▶ **ACTIVITY**
When you copy from the entries that follow, take only the lines from the one with "left: 10px ->" down to the one with "text: UKP@HOTEL.GOV.MY ->", keeping both ends and dropping every picture.

▶ **DATA UNDER STUDY**
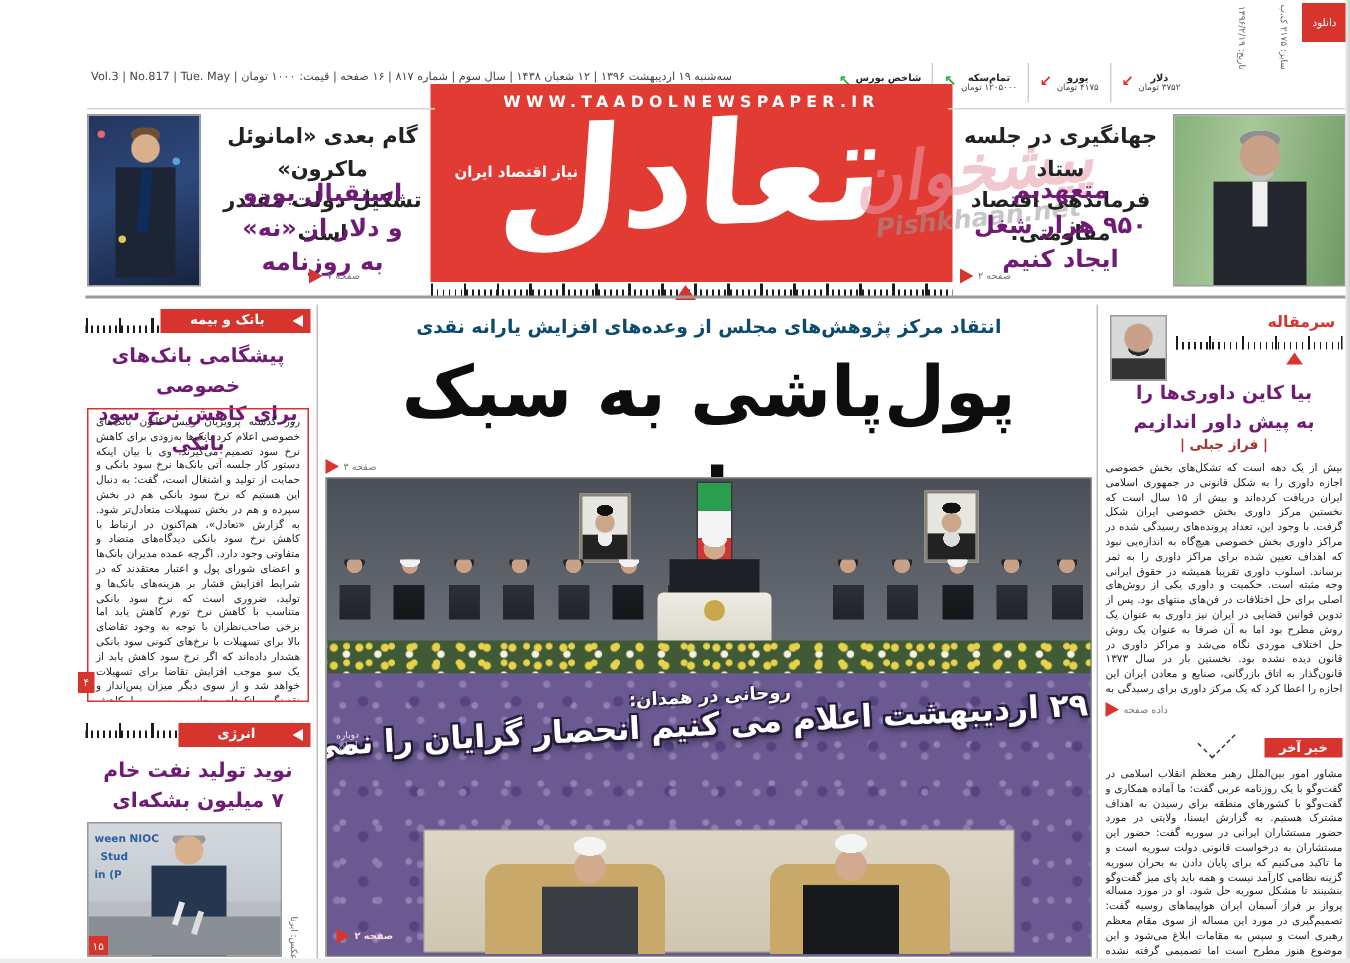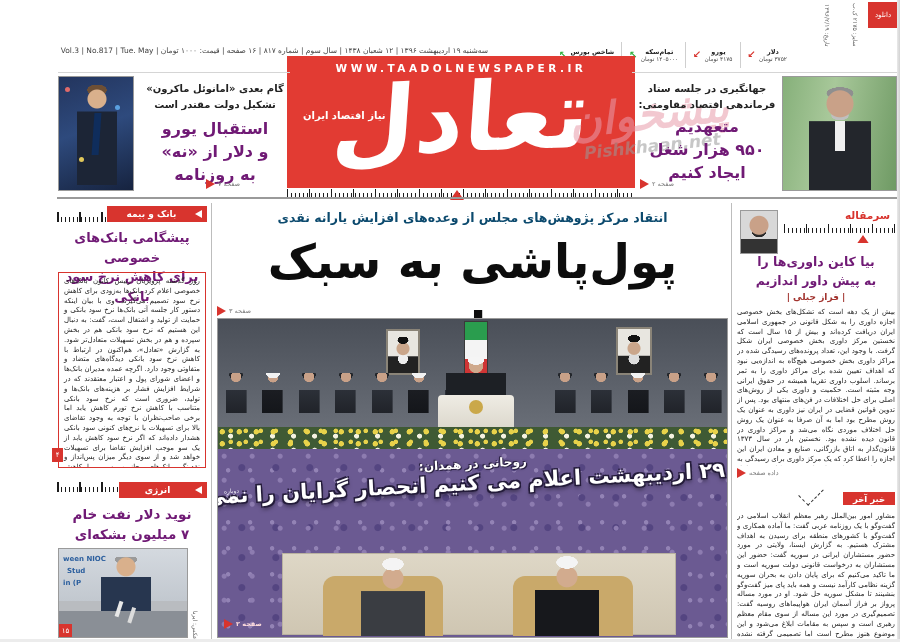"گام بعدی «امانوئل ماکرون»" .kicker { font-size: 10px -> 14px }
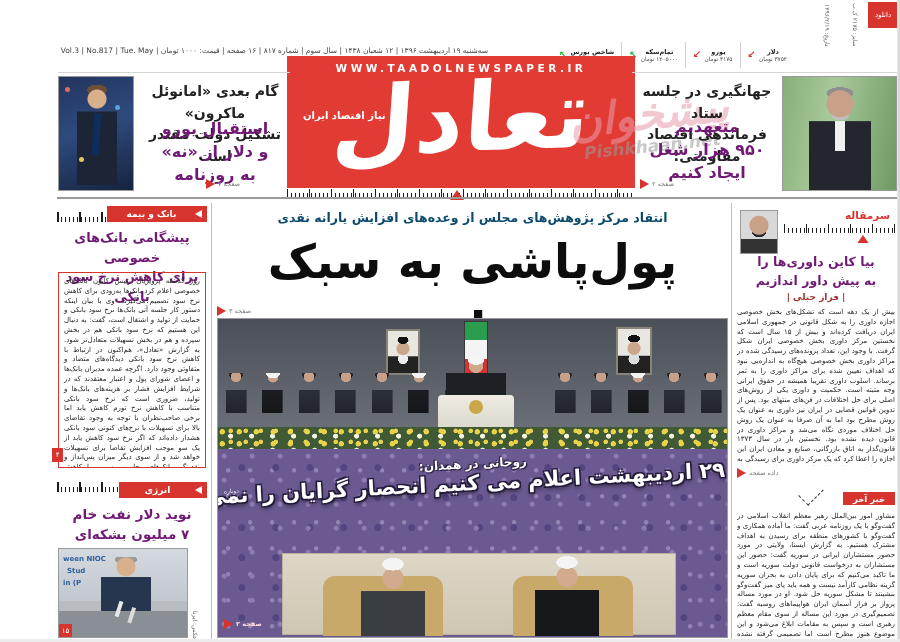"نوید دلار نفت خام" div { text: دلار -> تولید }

---

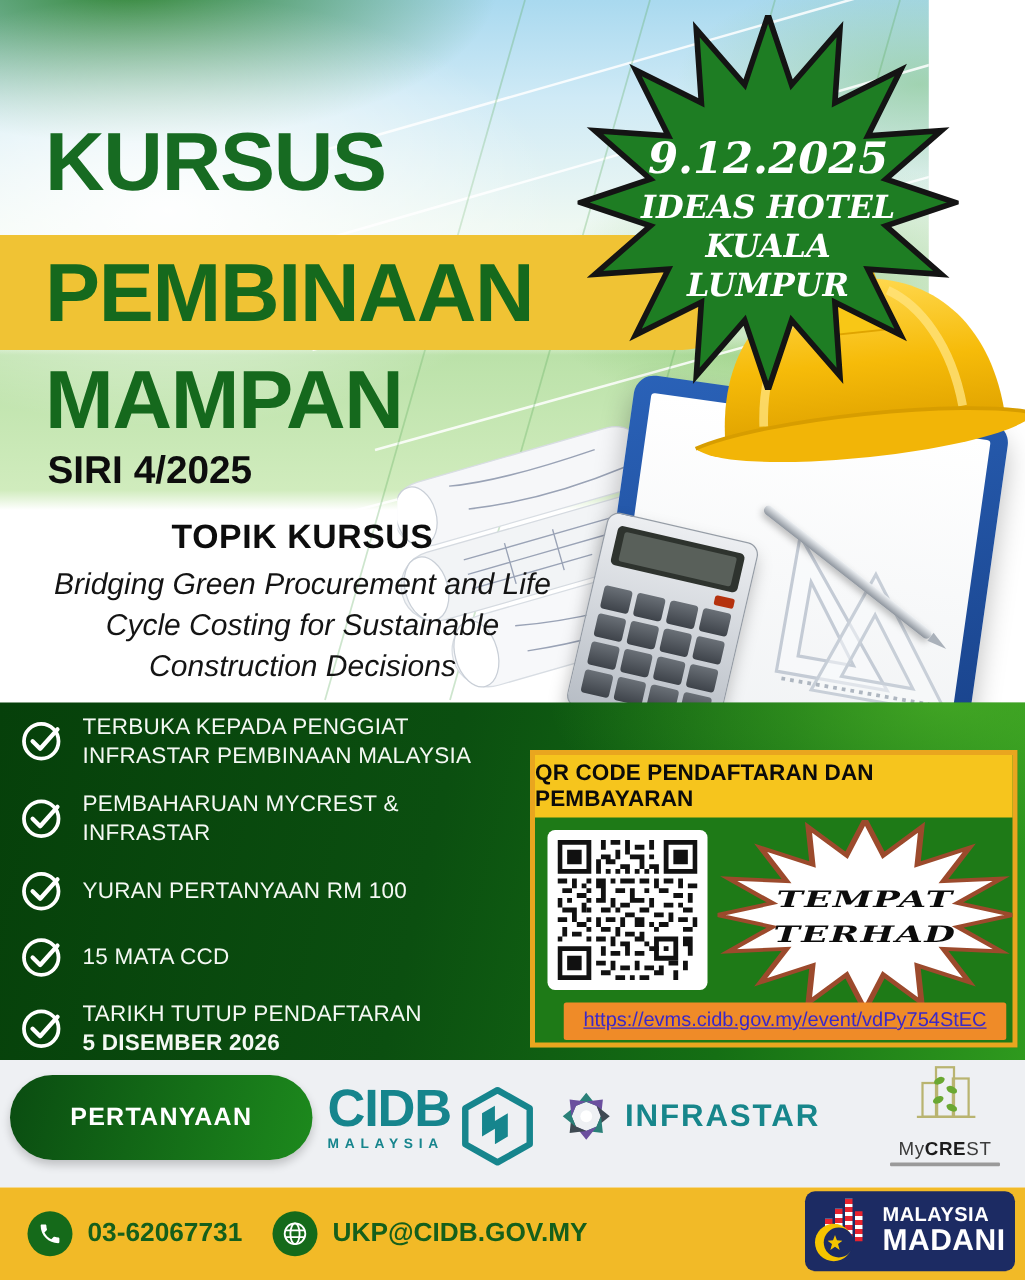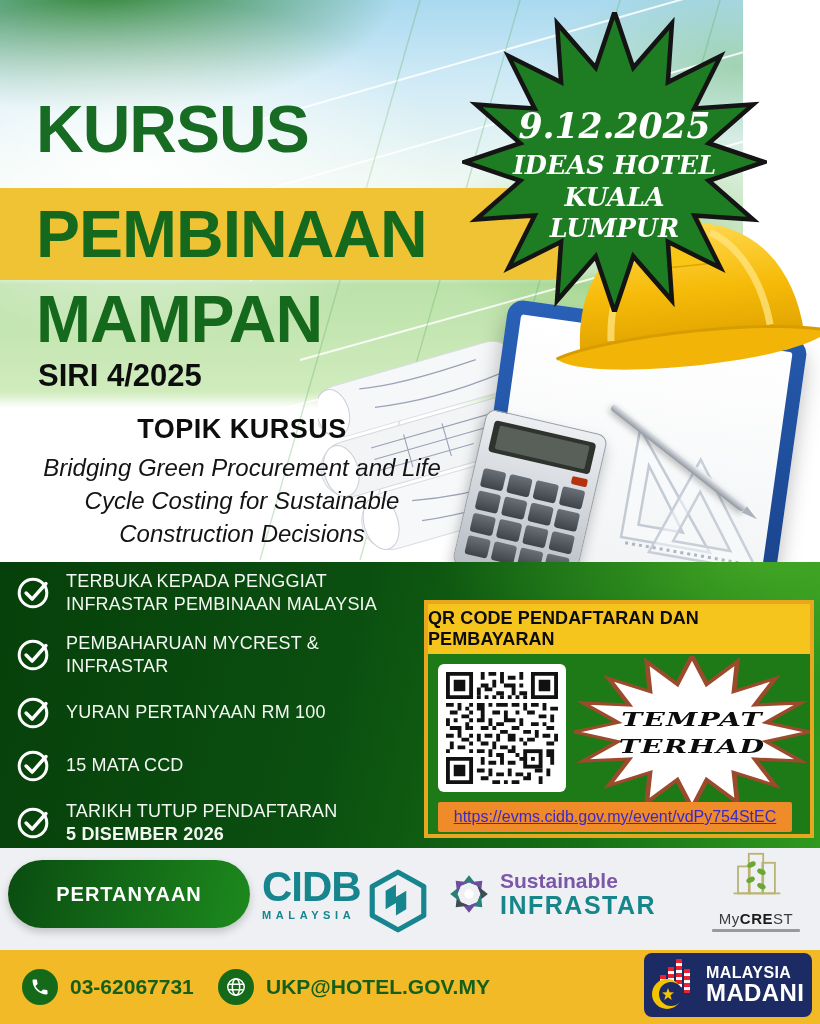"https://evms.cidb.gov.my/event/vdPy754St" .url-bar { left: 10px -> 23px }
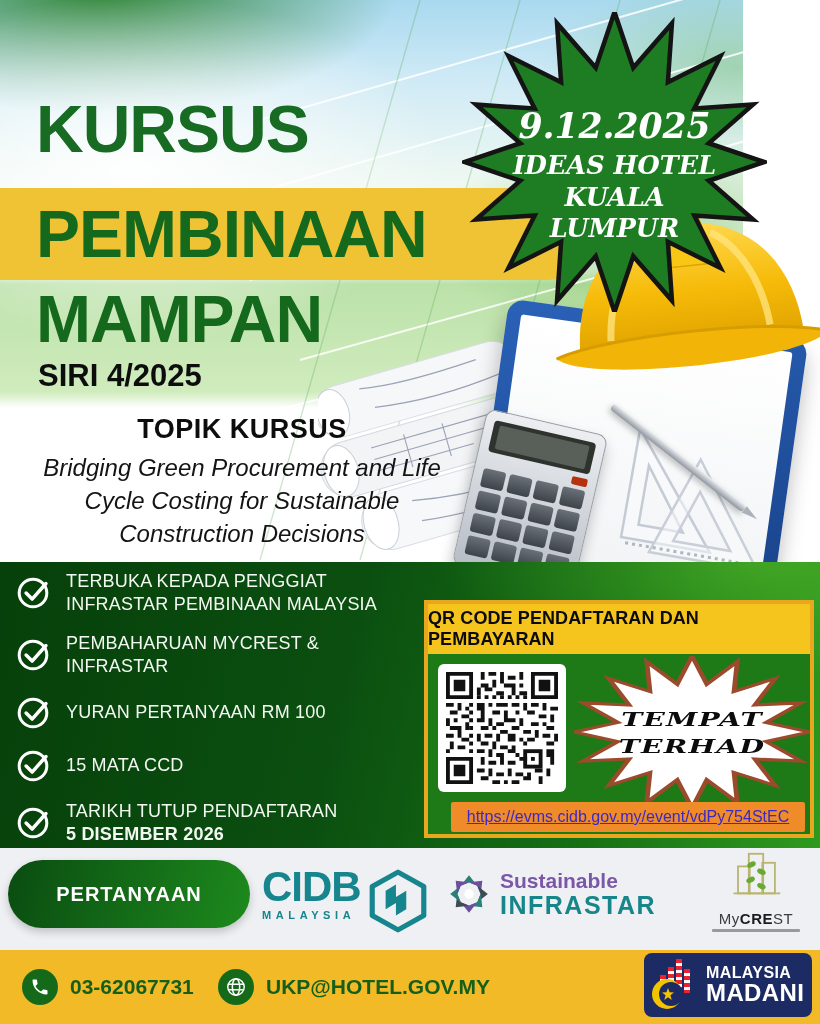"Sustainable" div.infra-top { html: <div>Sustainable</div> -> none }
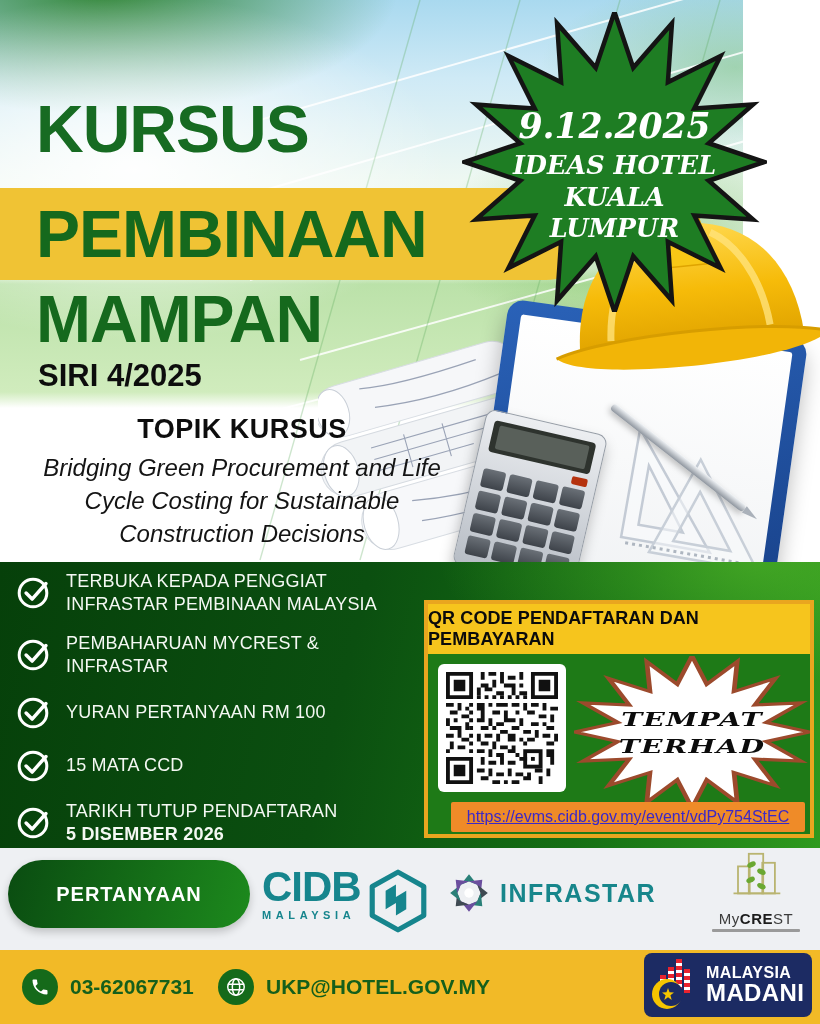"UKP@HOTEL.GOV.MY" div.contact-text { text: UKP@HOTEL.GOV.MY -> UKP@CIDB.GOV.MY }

▶ **EXERCISE OUTPUT**
"https://evms.cidb.gov.my/event/vdPy754St" .url-bar { left: 10px -> 23px }
"Sustainable" div.infra-top { html: <div>Sustainable</div> -> none }
"UKP@HOTEL.GOV.MY" div.contact-text { text: UKP@HOTEL.GOV.MY -> UKP@CIDB.GOV.MY }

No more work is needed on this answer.